* _Directions_:
Start at the line below containing "Reference price (last reset), 2025-08-08: 240" and stop at the line containing "Reference price (last reset), 2025-08-19: none". Repeat every line of that stretch exactly, and nothing outside it.

↓

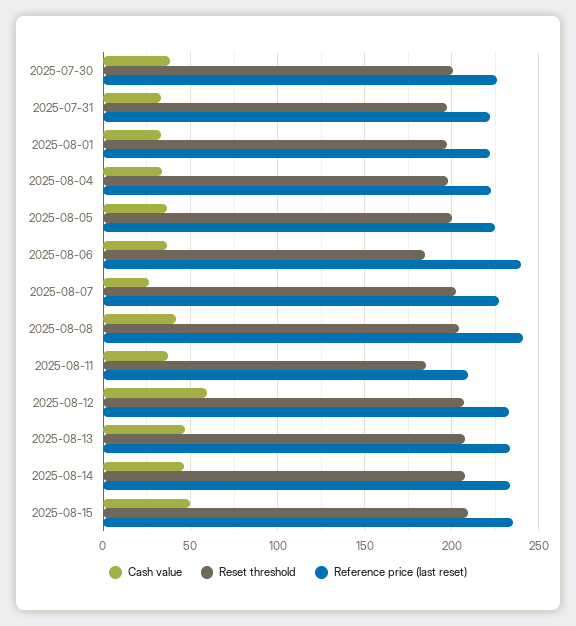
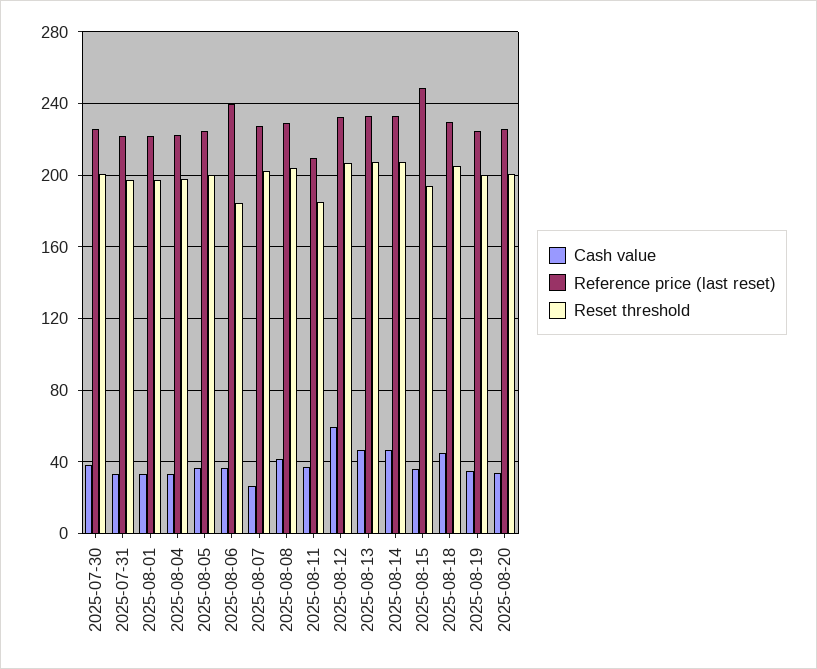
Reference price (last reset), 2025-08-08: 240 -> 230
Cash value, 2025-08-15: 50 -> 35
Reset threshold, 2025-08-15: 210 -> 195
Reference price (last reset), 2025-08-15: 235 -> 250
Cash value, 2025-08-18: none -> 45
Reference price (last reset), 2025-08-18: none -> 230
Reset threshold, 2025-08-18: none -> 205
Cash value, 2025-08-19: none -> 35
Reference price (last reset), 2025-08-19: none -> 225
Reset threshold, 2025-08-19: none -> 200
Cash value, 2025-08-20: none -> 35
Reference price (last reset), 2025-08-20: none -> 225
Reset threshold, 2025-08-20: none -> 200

↑
↓

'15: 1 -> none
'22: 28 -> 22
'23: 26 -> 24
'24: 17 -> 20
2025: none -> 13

↑
↓

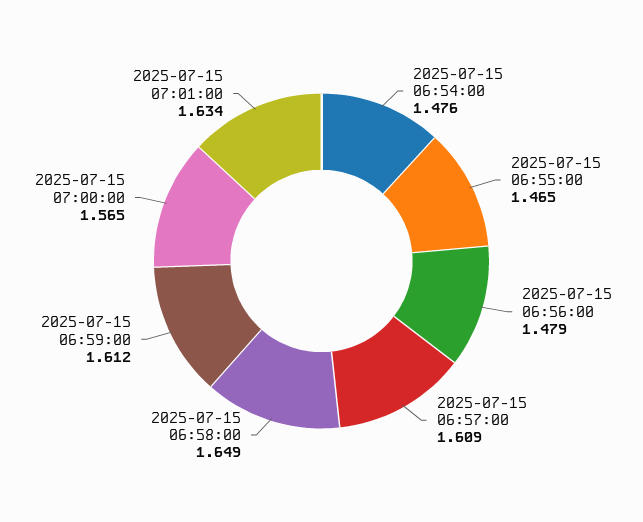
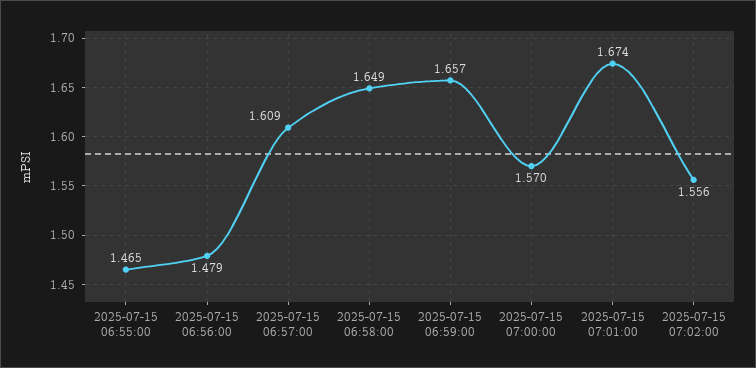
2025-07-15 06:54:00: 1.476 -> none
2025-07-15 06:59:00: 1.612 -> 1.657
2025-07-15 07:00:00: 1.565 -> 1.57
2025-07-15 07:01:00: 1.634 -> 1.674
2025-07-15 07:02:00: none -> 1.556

↑

* _Output of the task_:
Reference price (last reset), 2025-08-08: 240 -> 230
Cash value, 2025-08-15: 50 -> 35
Reset threshold, 2025-08-15: 210 -> 195
Reference price (last reset), 2025-08-15: 235 -> 250
Cash value, 2025-08-18: none -> 45
Reference price (last reset), 2025-08-18: none -> 230
Reset threshold, 2025-08-18: none -> 205
Cash value, 2025-08-19: none -> 35
Reference price (last reset), 2025-08-19: none -> 225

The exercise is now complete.